Task input Start Marker

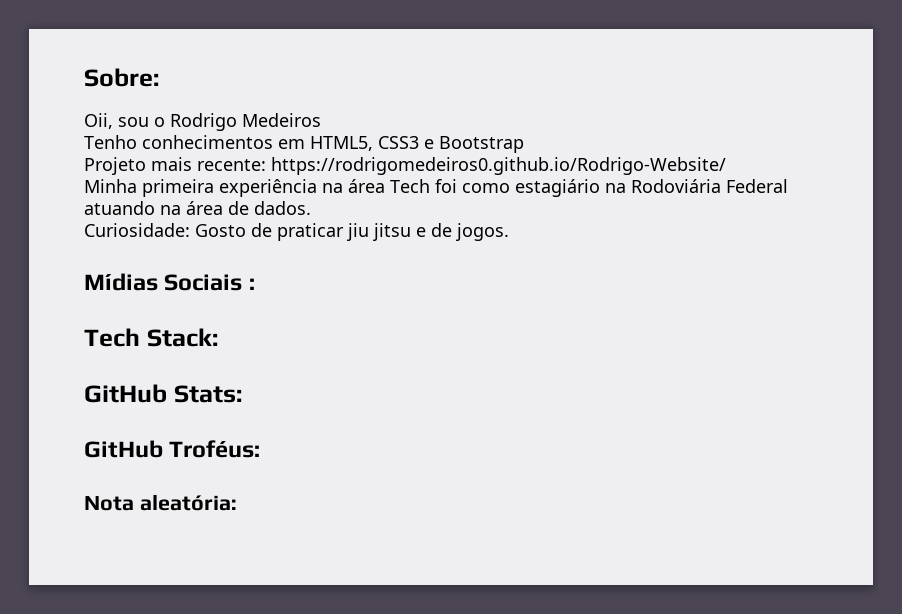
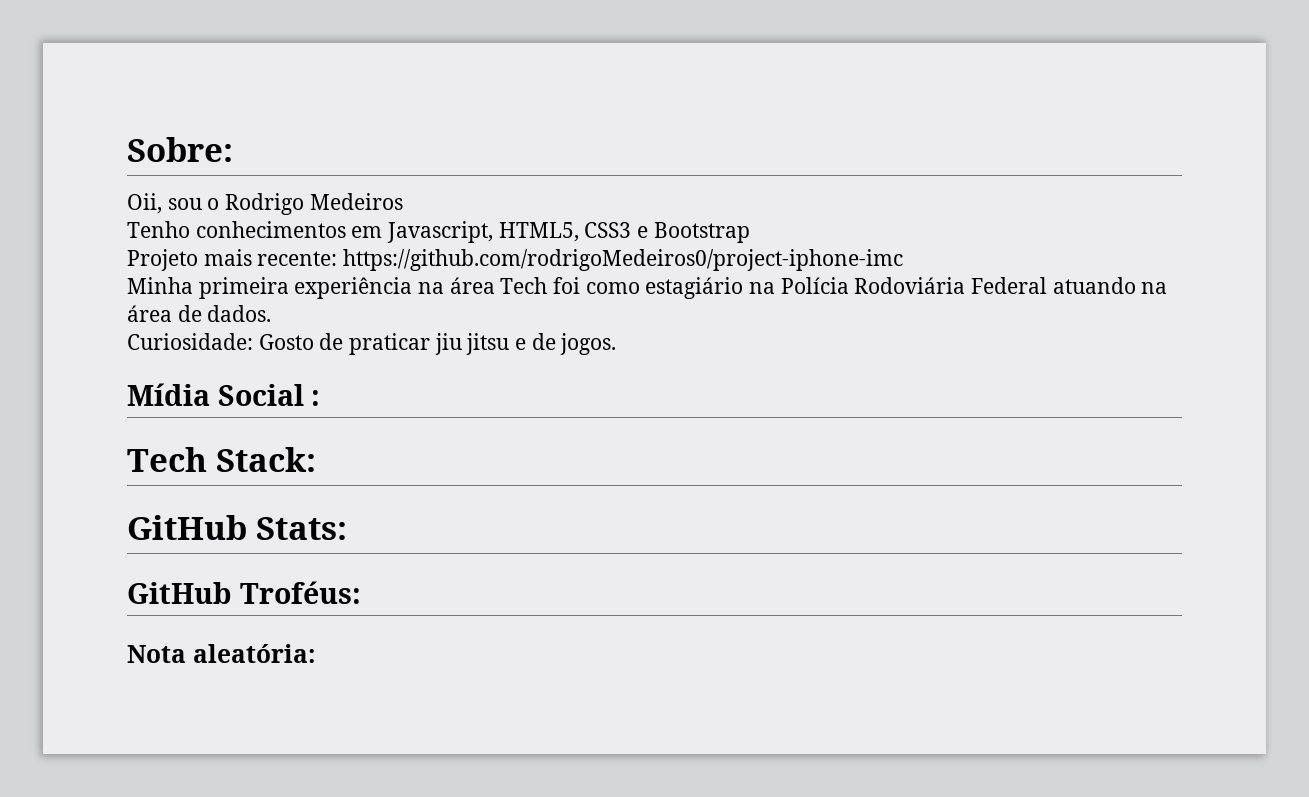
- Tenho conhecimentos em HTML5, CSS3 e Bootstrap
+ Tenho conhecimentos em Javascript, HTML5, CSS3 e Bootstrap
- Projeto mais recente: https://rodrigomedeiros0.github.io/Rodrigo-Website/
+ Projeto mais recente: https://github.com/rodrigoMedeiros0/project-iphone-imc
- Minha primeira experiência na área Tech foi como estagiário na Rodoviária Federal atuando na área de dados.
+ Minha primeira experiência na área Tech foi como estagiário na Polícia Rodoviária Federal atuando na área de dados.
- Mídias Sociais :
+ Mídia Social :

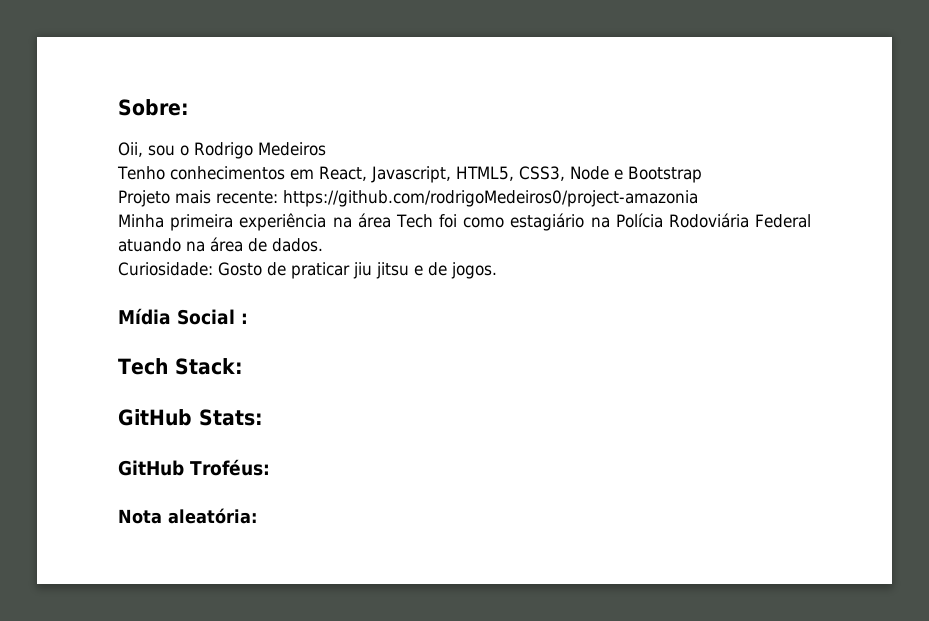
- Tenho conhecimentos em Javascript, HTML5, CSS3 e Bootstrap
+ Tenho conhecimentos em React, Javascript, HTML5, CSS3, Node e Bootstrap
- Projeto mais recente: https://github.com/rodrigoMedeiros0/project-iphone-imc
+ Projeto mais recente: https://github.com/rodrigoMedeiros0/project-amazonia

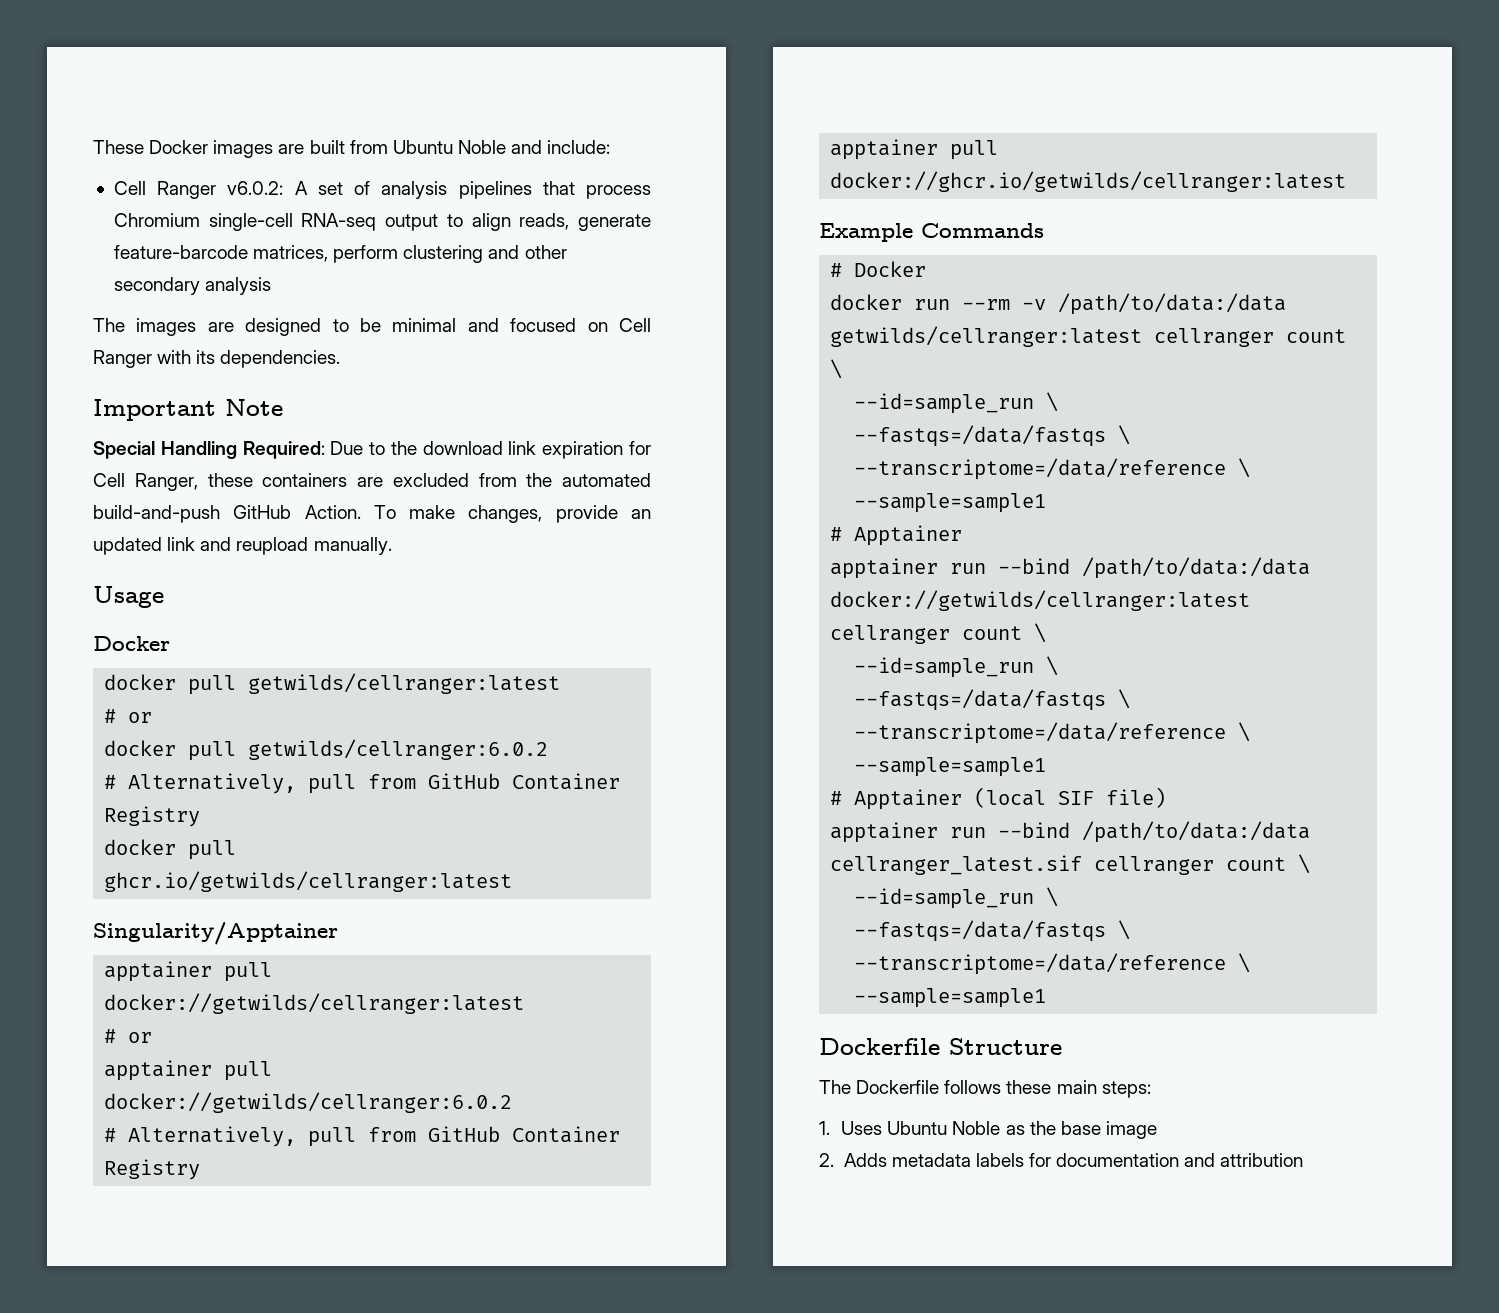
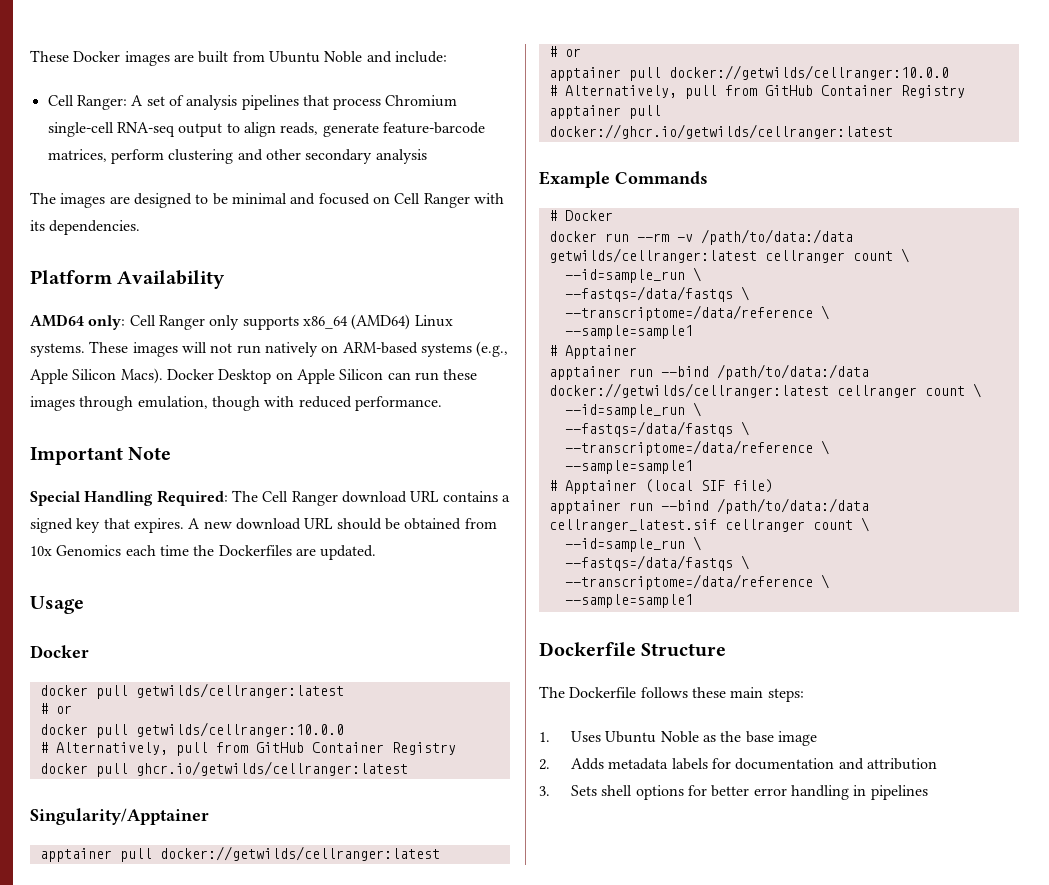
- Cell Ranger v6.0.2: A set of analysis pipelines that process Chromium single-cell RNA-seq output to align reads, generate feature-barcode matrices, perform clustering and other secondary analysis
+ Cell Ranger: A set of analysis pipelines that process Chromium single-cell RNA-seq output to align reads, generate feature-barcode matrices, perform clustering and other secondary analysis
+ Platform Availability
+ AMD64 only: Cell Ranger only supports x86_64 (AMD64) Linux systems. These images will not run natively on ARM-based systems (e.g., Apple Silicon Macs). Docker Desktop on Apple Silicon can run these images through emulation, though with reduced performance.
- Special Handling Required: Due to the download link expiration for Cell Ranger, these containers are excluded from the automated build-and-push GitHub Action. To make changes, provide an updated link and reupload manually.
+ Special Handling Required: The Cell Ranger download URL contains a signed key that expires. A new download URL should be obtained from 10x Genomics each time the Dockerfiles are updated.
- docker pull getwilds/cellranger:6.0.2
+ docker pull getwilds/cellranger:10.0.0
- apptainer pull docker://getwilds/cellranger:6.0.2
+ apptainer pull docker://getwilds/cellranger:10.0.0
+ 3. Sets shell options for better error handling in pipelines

Task input End Marker

Bring together all lines in the records where the word "these" is found.

+ AMD64 only: Cell Ranger only supports x86_64 (AMD64) Linux systems. These images will not run natively on ARM-based systems (e.g., Apple Silicon Macs). Docker Desktop on Apple Silicon can run these images through emulation, though with reduced performance.
- Special Handling Required: Due to the download link expiration for Cell Ranger, these containers are excluded from the automated build-and-push GitHub Action. To make changes, provide an updated link and reupload manually.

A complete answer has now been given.